If you want, I can:
In 1997, after five customer complaints of rear suspension clunking, NuWest engineering lead Darren Kohl designed a stress test. Internal memos (later leaked to the Ford Van Enthusiast Forum in 2004) described the test procedure: NuWest FCV 096 Whipping Day At Table Mountain REPACK
The result? The rear leaf springs would release stored tension with a violent crack-whip-thump sound. Technicians coined the term “whipping” because the spring’s rebound action resembled the tail-snap of a bullwhip. The test became known internally as NuWest Quality Validation Procedure 9-4-7: Whipping Day. If you want, I can: In 1997, after
Table Mountain isn’t a polished park. It’s a 4.2-mile stretch of basaltic rock, sharp switchbacks, and a section called “The Wall”—a 30-degree incline littered with bowling-ball-sized talus.
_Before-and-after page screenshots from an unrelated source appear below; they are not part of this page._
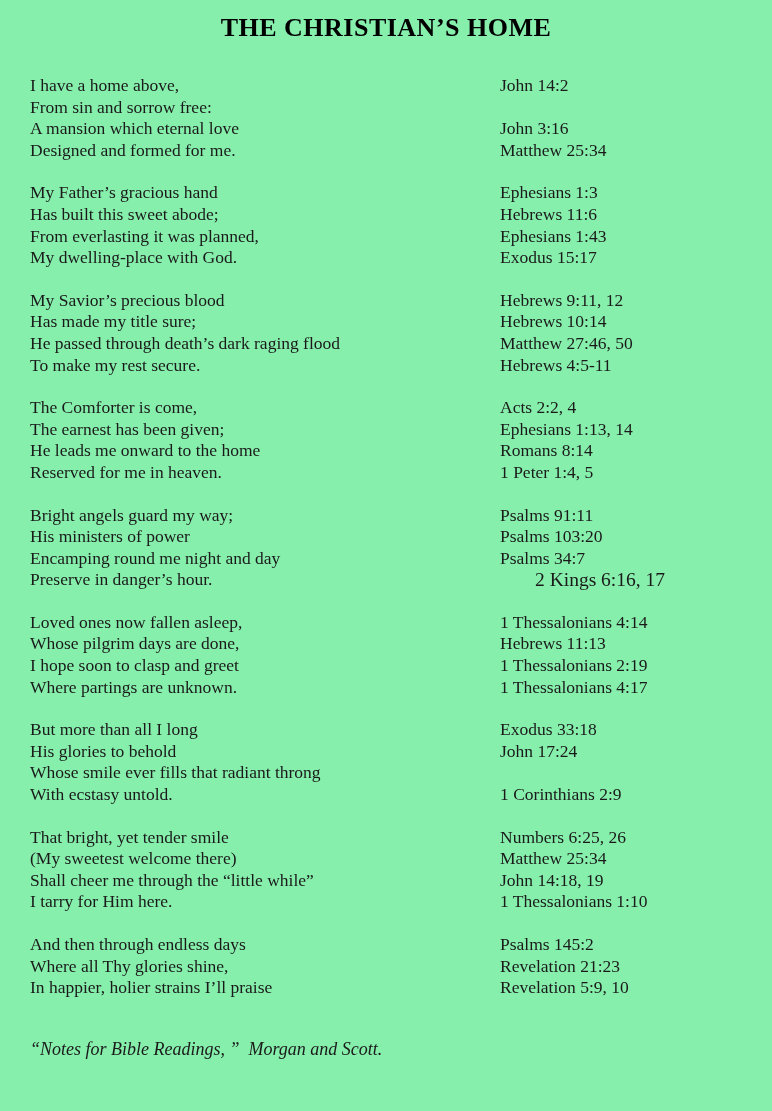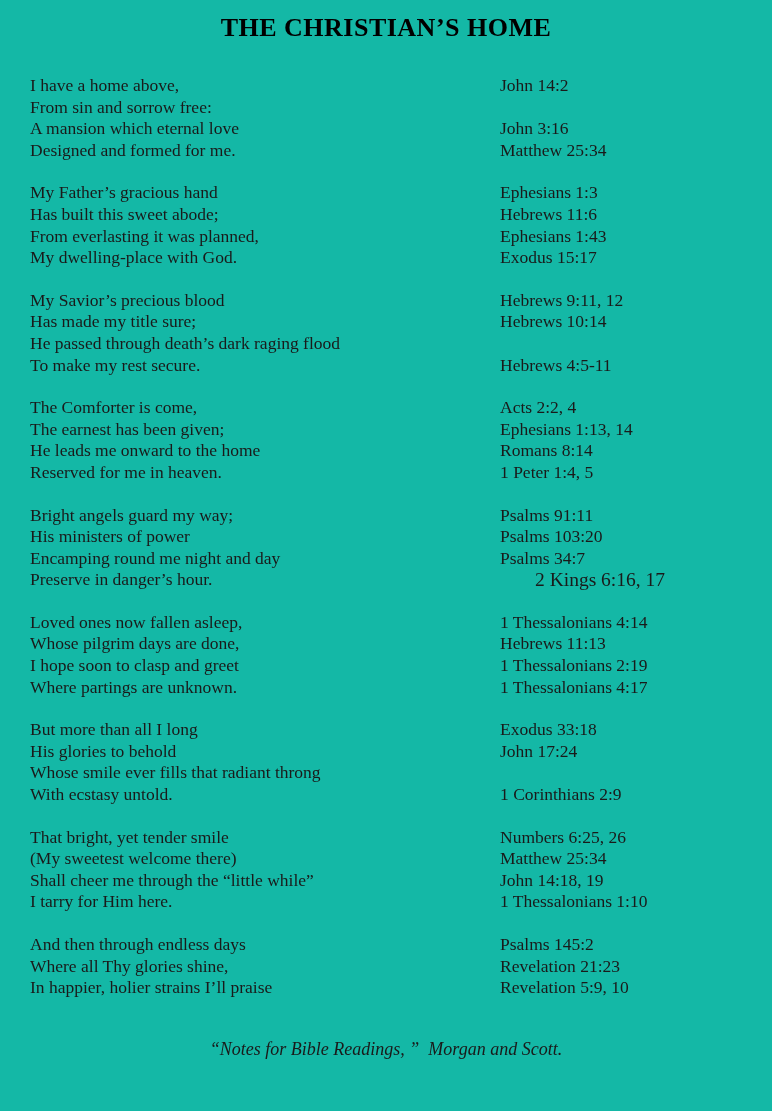"THE CHRISTIAN’S HOME" .page { background: #14b8a6 -> #86efac }
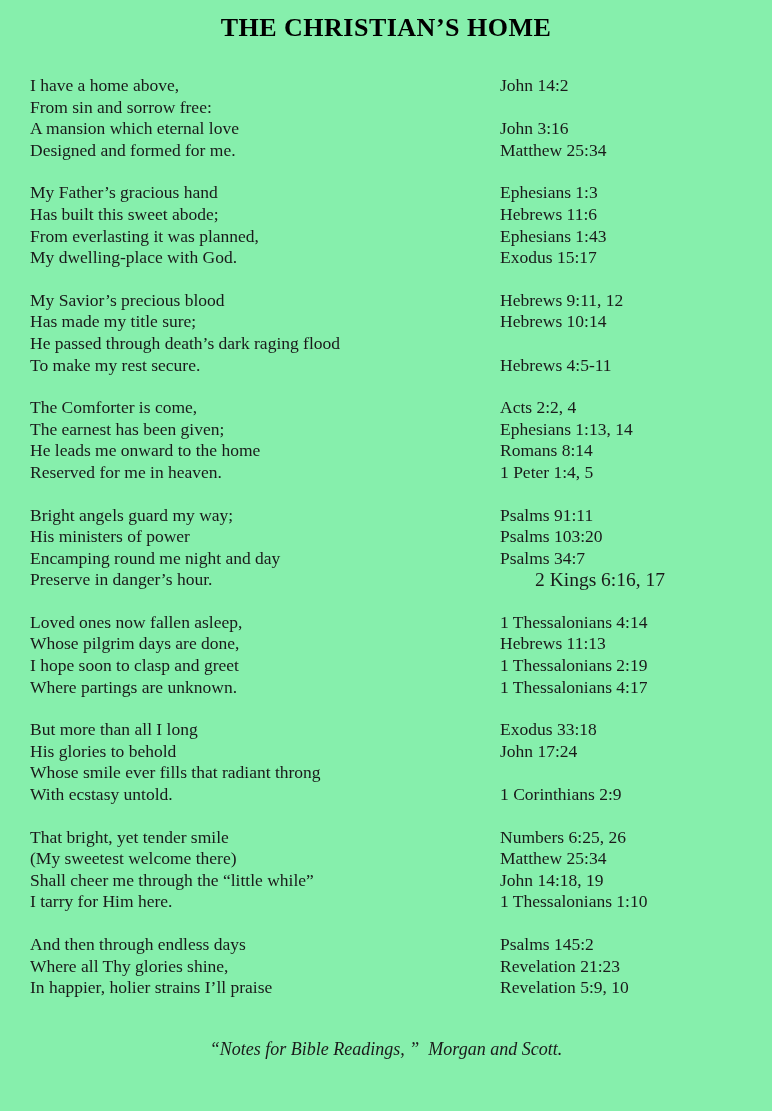"Matthew 27:46, 50" span.ref { html: none -> <span>Matthew 27:46, 50</span> }
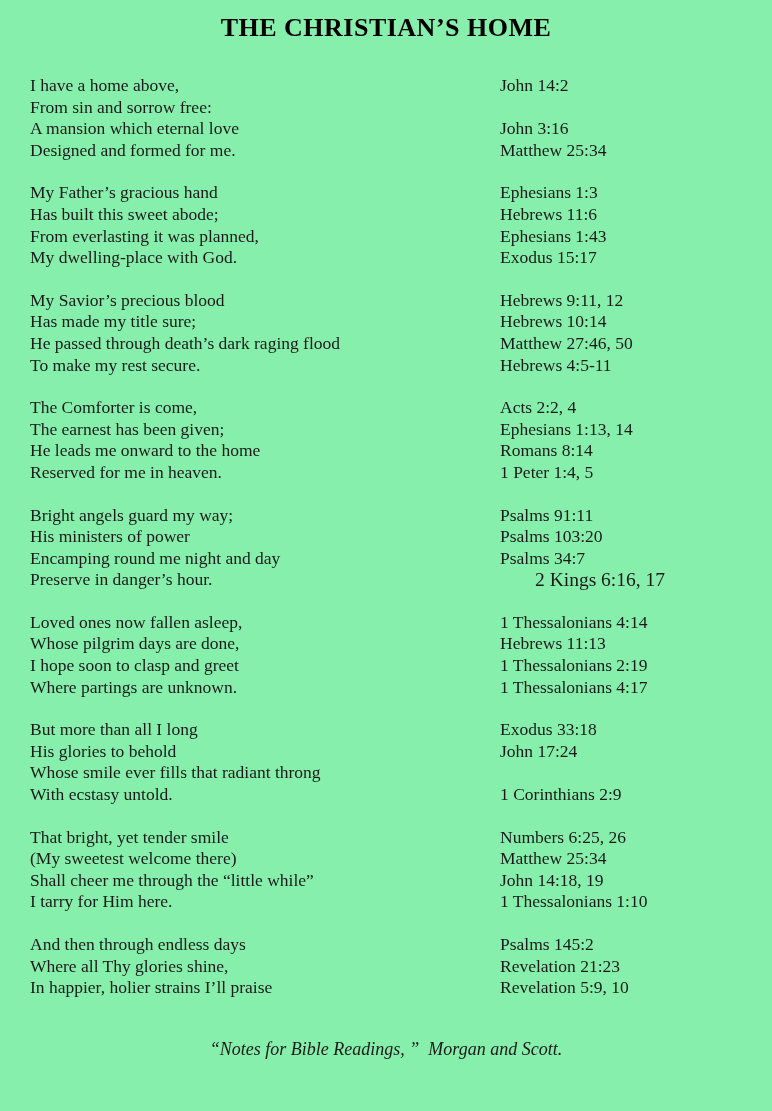"“Notes for Bible Readings, ”" .footer { text-align: center -> left }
In the spring, snowmelt turns the upper ridge into a slick, muddy spine. The result
Most conversion vans wallow. The 096 did not. NuWest reinforced the frame rails with a boxed-steel subframe—a $4,200 option in 1996 dollars. The van featured a pop-top sleeper, a propane furnace, and a 20-gallon water tank, but its soul was off-road capability. Journalists at RV Pro Magazine once called it “the Unimog of minivans.”
But the 096 had a flaw. Under extreme torsional load—imagine three wheels on rocks and one hanging—the rear spring packs would invert and slap against the overload bracket. That slap became a legend. That legend was named Whipping Day.